Read on to find out how to handle after school meltdowns.

It’s that time of the day again and school is out in five minutes and you are wondering how your child will be on the way home from school. Is he or she going to babble away, have an attitude, cry, sulk or tell you they hate you? Some kids take the school bus home because the school is too far from home and others go directly to an after-school program until their parents get home from work. Wherever your child is after school, they still go through a meltdown. Kids are pent up most of the day and have to follow rules, do homework, schoolwork and have an 8 hour day just like mom and dad. At 7 am some kids are sitting in English class still trying to wake up. Do you think you are the only parent that has a meltdown with their child? No, you are not! Kids have to be on their best behavior and perform all day long and they know if they vent at school, most likely they will be bullied or made fun of. They wait until they get home and take it out on you and the rest of the family. Kindergarten isn’t like it used to be in the ’60s with nap time, chocolate milk, and recess. In the late 20th century, kindergarteners often missed recess because the curriculum was written with the same expectations as a first grader. Teachers expect your child to be reading by the end of kindergarten.

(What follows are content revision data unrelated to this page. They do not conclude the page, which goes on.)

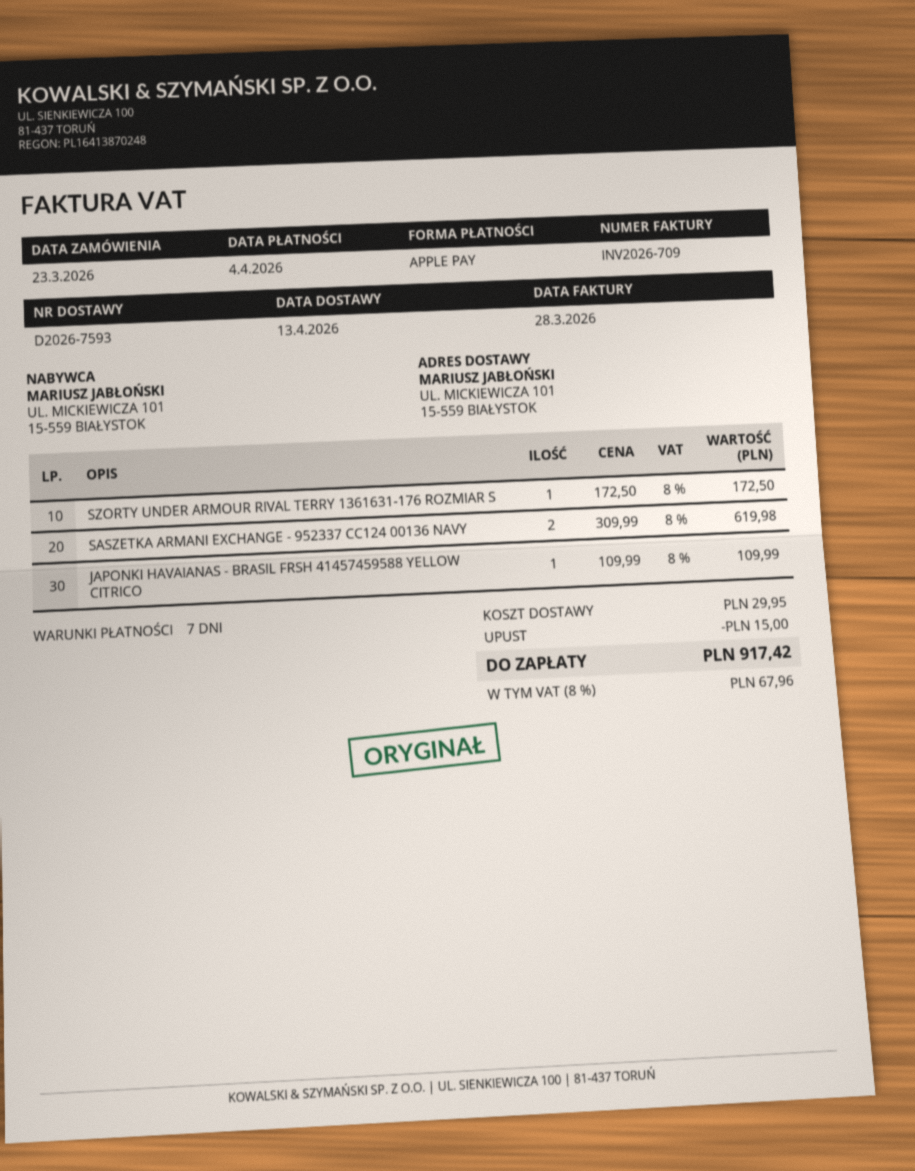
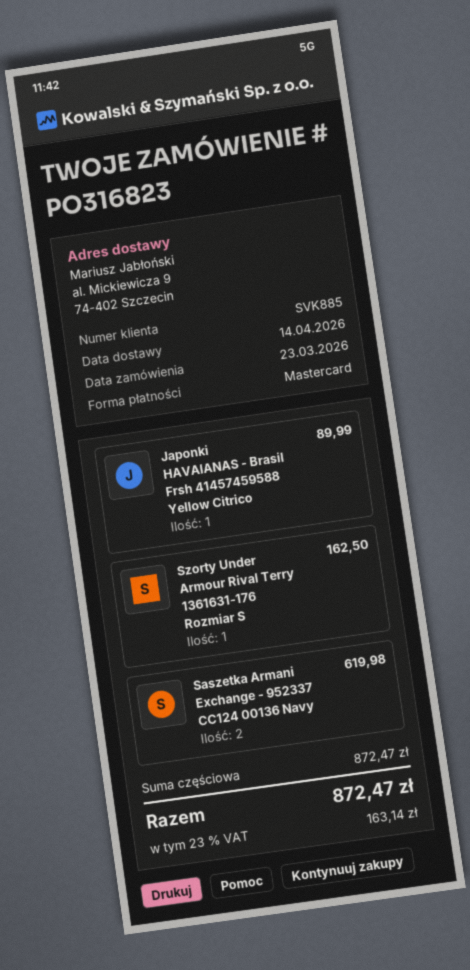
delivery date: 2026-04-13 -> 2026-04-14
payment method: Apple Pay -> Mastercard
ship to: UL. MICKIEWICZA 101, 15-559 BIAŁYSTOK -> al. Mickiewicza 9, 74-402 Szczecin
SZORTY UNDER ARMOUR RIVAL TERRY 1361631-176 ROZMIAR S: 1 for 172.50 -> 1 for 162.50
JAPONKI HAVAIANAS - BRASIL FRSH 41457459588 YELLOW CITRICO: 1 for 109.99 -> 1 for 89.99
discount: 15.00 -> none
shipping: 29.95 -> none
tax: 8% = 67.96 -> 23% = 163.14
total: 917.42 -> 872.47

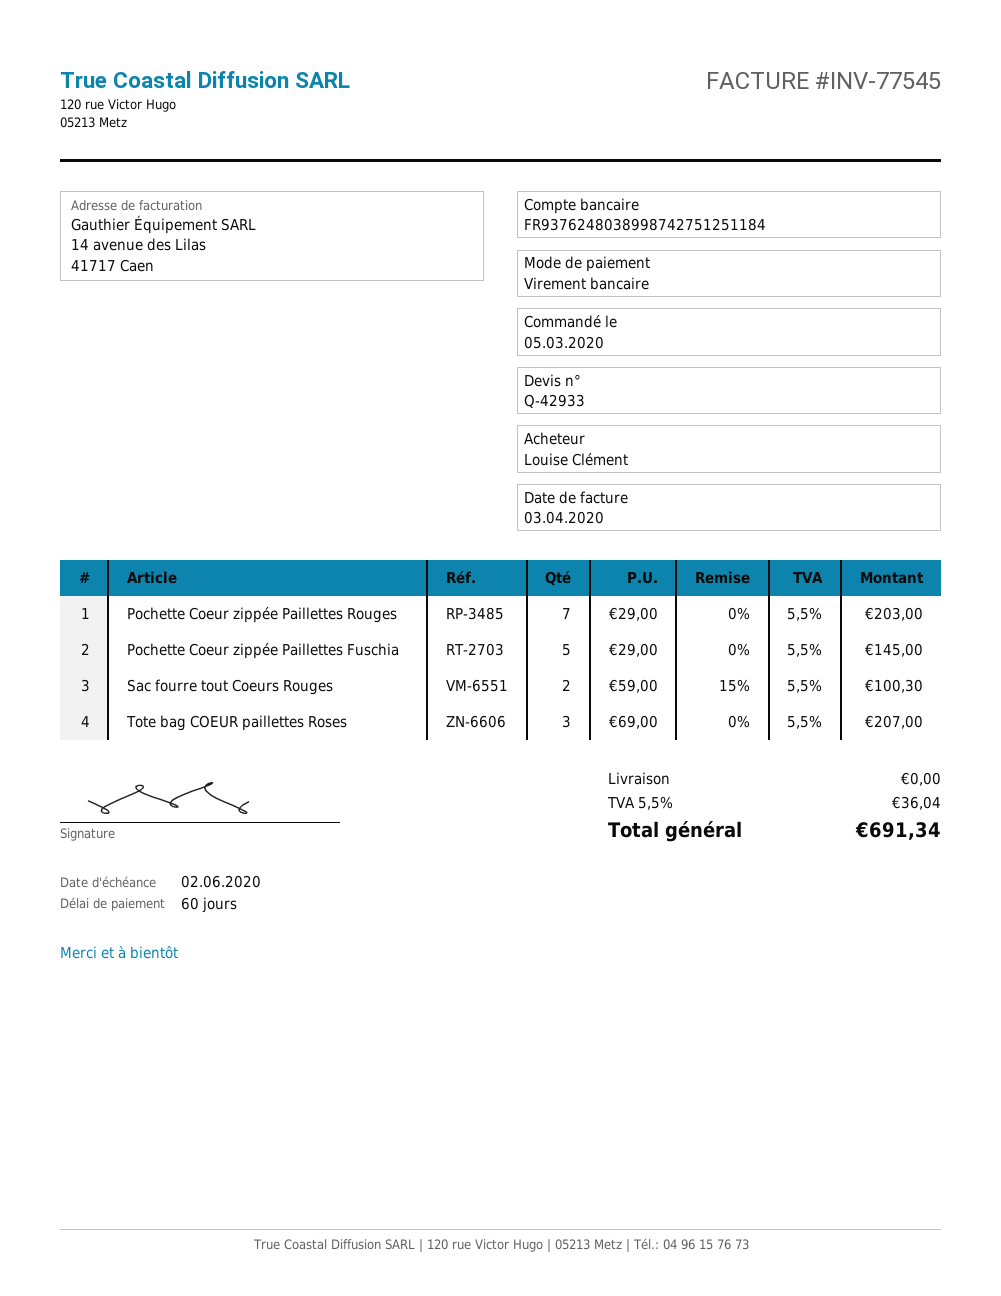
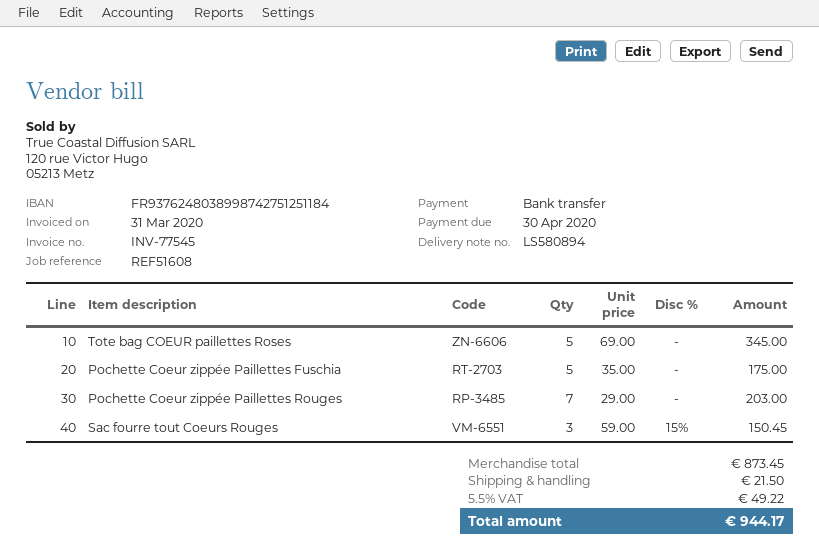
invoice date: 2020-04-03 -> 2020-03-31
due date: 2020-06-02 -> 2020-04-30
Pochette Coeur zippée Paillettes Fuschia: 5 x 29.00 = 145.00 -> 5 x 35.00 = 175.00
Sac fourre tout Coeurs Rouges: 2 x 59.00 - 15% = 100.30 -> 3 x 59.00 - 15% = 150.45
Tote bag COEUR paillettes Roses: 3 x 69.00 = 207.00 -> 5 x 69.00 = 345.00
shipping: 0.00 -> 21.50
tax: 5.5% = 36.04 -> 5.5% = 49.22
total: 691.34 -> 944.17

Generally, every child no matter what the age is just plain tired by the end of the day. They want to come home and play but they have homework, maybe after school activities, and projects, chores, etc to take care of. Their little worlds can be quite overwhelming at such a young age. Now that you have that figured out, you have to decide what you and your child are going to do about the meltdowns. Just remember these meltdowns are common and normal and get better with age.

Feed your kids

Kids are hungry when they get home from school and feeding them should be the first thing on your agenda. You certainly will be surprised how fast they bounce back to normal.

Don’t feed into meltdowns

You can feed your kids but don’t feed them with fire. When your kid is cranky and pushing your buttons before the feeding time, be calm because becoming angry will only make your kid turn into a tornado.

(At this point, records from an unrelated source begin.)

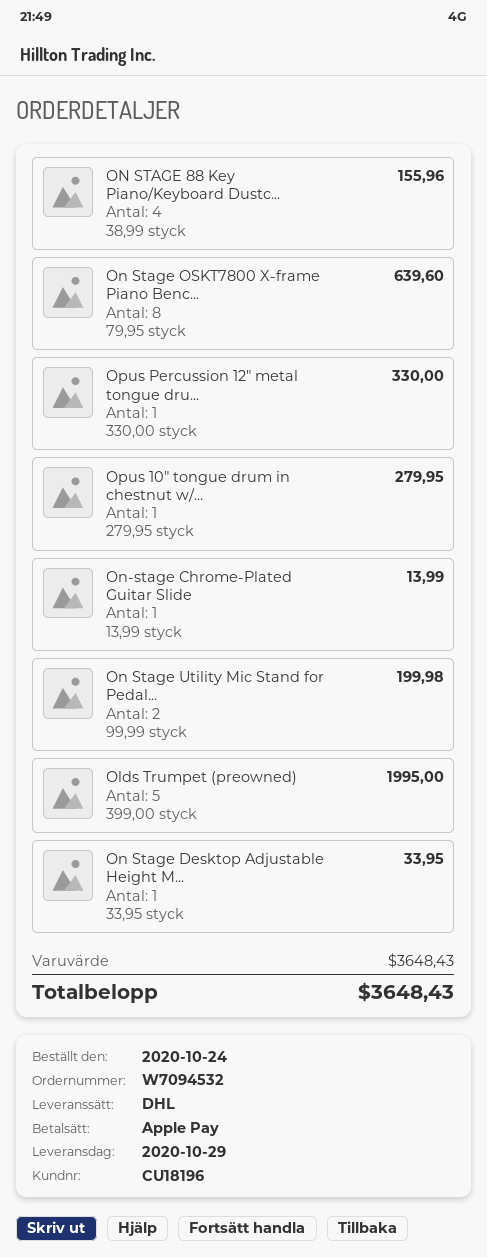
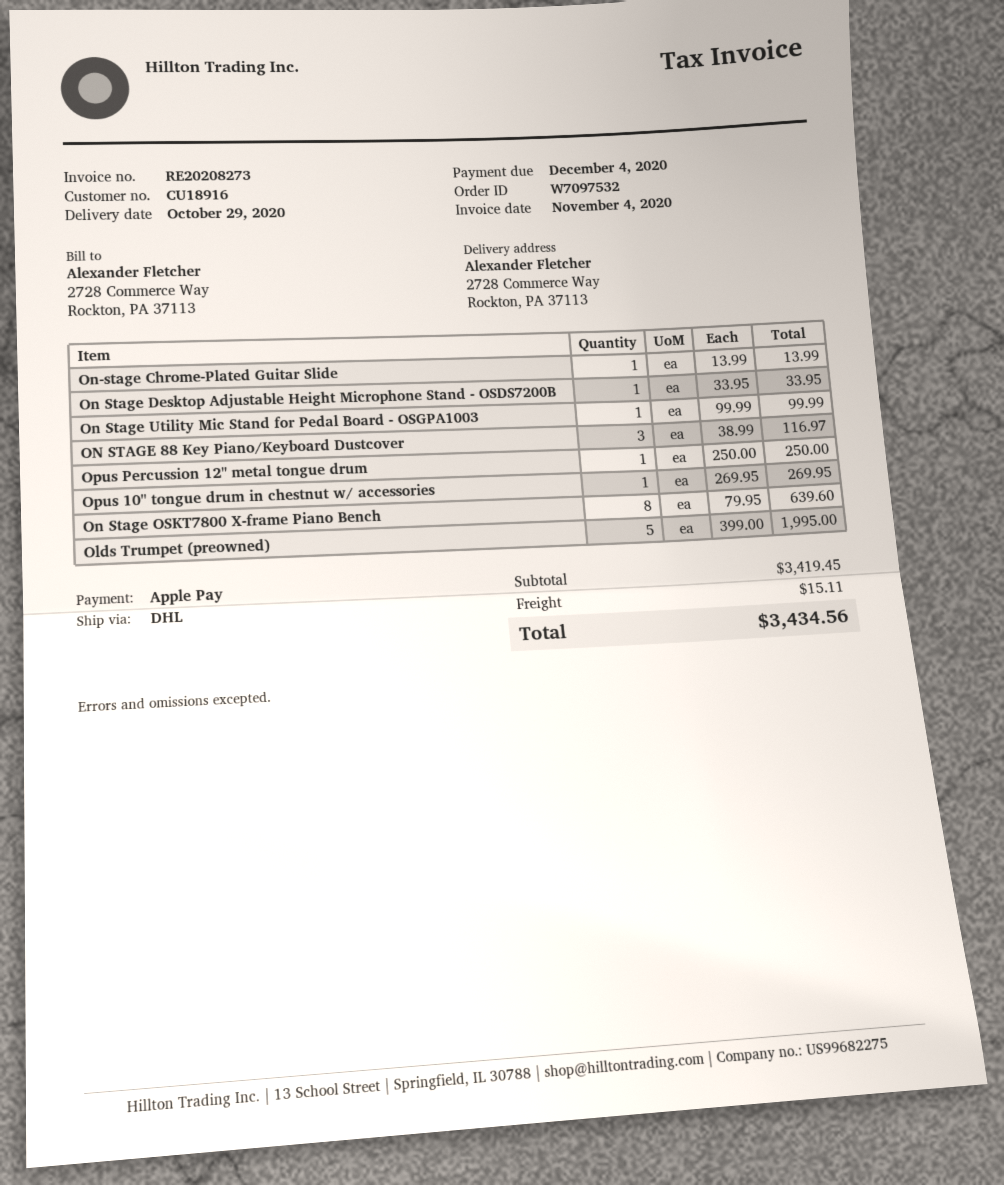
order number: W7094532 -> W7097532
customer number: CU18196 -> CU18916
ON STAGE 88 Key Piano/Keyboard Dustc...: 4 x 38.99 = 155.96 -> 3 x 38.99 = 116.97
Opus Percussion 12" metal tongue dru...: 1 x 330.00 = 330.00 -> 1 x 250.00 = 250.00
Opus 10" tongue drum in chestnut w/...: 1 x 279.95 = 279.95 -> 1 x 269.95 = 269.95
On Stage Utility Mic Stand for Pedal...: 2 x 99.99 = 199.98 -> 1 x 99.99 = 99.99
subtotal: 3648.43 -> 3419.45
shipping: none -> 15.11
total: 3648.43 -> 3434.56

Delay Homework, keep after School Activities to a Minimum

If doing homework works for you right after school, great you got this but generally, most kids need time to unwind. Take an hour or two and don’t sign up for tons of after-school activities in the early years of school. It’s too much for younger kids to be active and moving for too many hours in a day, five days a week.

Give them Space

You can let them do whatever they want for a half hour or so including playing video games, TV and whatever else they do in order to unwind. Stay away unless they ask you to join them.

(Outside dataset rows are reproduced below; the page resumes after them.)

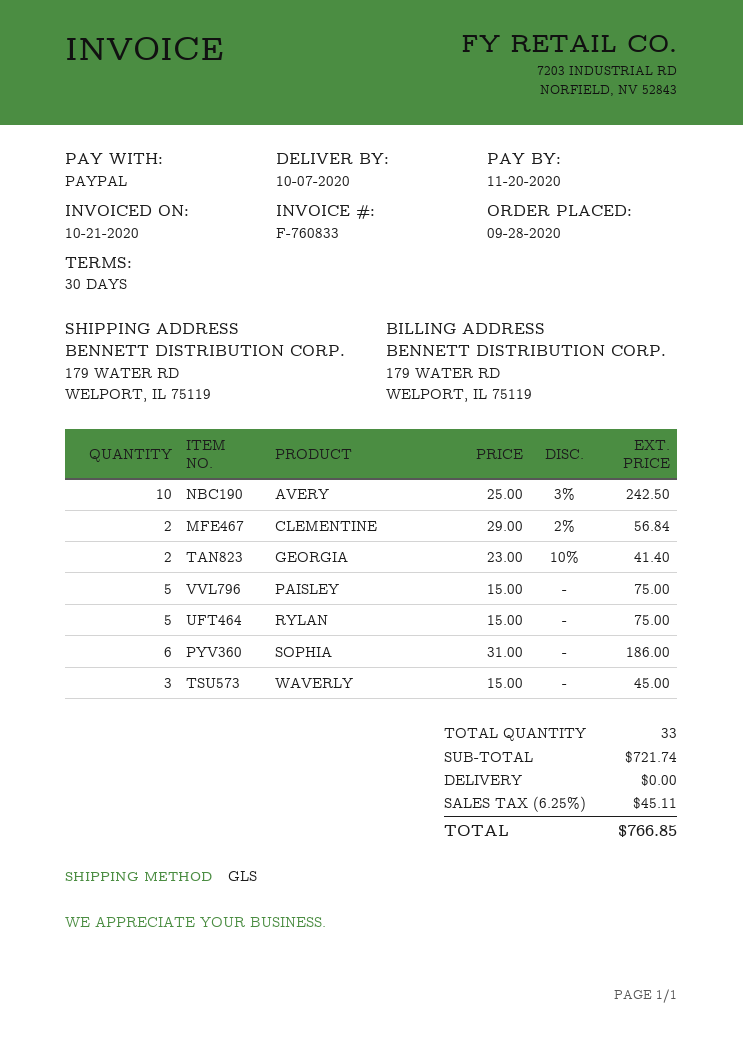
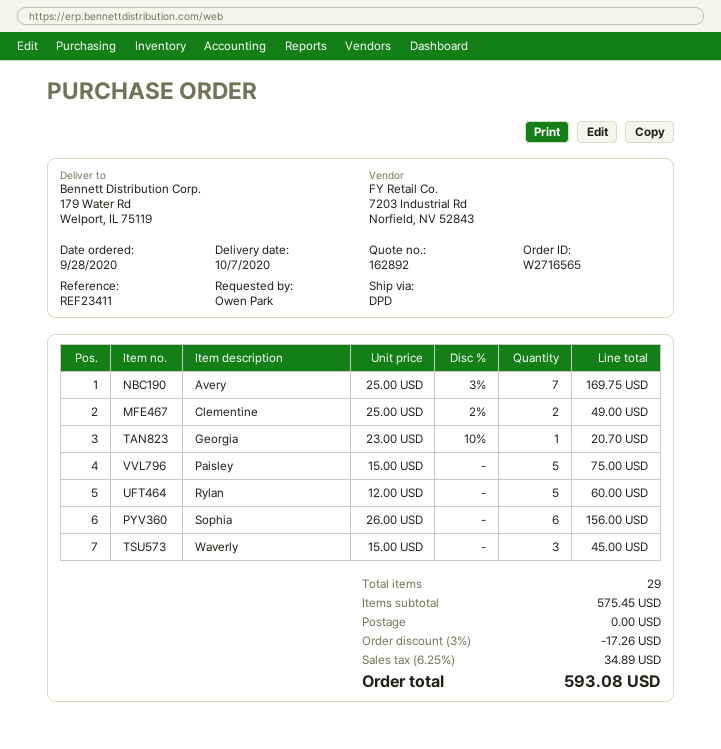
shipping method: GLS -> DPD
AVERY: 10 x 25.00 - 3% = 242.50 -> 7 x 25.00 - 3% = 169.75
CLEMENTINE: 2 x 29.00 - 2% = 56.84 -> 2 x 25.00 - 2% = 49.00
GEORGIA: 2 x 23.00 - 10% = 41.40 -> 1 x 23.00 - 10% = 20.70
RYLAN: 5 x 15.00 = 75.00 -> 5 x 12.00 = 60.00
SOPHIA: 6 x 31.00 = 186.00 -> 6 x 26.00 = 156.00
total quantity: 33 -> 29
subtotal: 721.74 -> 575.45
discount: none -> 3% = 17.26
tax: 6.25% = 45.11 -> 6.25% = 34.89
total: 766.85 -> 593.08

Save the Questions for later

Parents always want to know everything that happened at school for the day. It probably is because you leave your child with a complete set of strangers all day and not knowing what really happens. Most kids won’t give you much of an answer when they first get home, but it’s better to let them unwind and ask questions later. They might surprise you and volunteer some information.

Make sure You are around when they are ready

Your child might need a hug or maybe you can give them a squeeze, but then again maybe not. Make sure you do reconnect with them at some point after they have gotten home. Don’t force the issue until they are ready. There are some kids that handle the transition between school and home easier than others. In addition, there are just as many other kids that think this transition is a huge challenge. If your child falls into the latter category, don’t compare. The truth is all kids are different, and these after-school meltdowns are very common. It’s just many people don’t talk about this subject.

Parents should really share this subject with other parents because sometimes these meltdowns can feel like a lonely road. You might feel like you have done something wrong when you see this day in and day out for a while. Learn to accept this fact that this is just how kids are and then figure out ways to make it easier on all of you.

Anyone who has just begun this stage with their children should be happy to know that the meltdowns do diminish with age and a plan. It definitely gets better as they get older. Eventually, they are not as exhausted from their day and the kids can even come home and make their own snacks after school.

Just hang in there, do what needs to be done to keep everyone sane and remember that this is another normal experience in the life of a parent. Nothing lasts forever and this phase too will pass. You’re now becoming a pro as a parent, you made it through the newborn stage, teething stage, potty training stage, your child talks and can tell you what’s wrong now, so no big deal, a few weeks of meltdowns and you will find the answer. Being a parent is quite an accomplishment and should be used on a resume. Parents learn how to juggle more than enough duties at once. They are mechanics when something breaks, great cooks, team players, counselors, maids, drivers, shoppers, are great with math and even have a college education. If you have accomplished all of these things as a parent, there is nothing that can stop you from getting control of the meltdown situation. You can always share your results with other parents and learn from them too!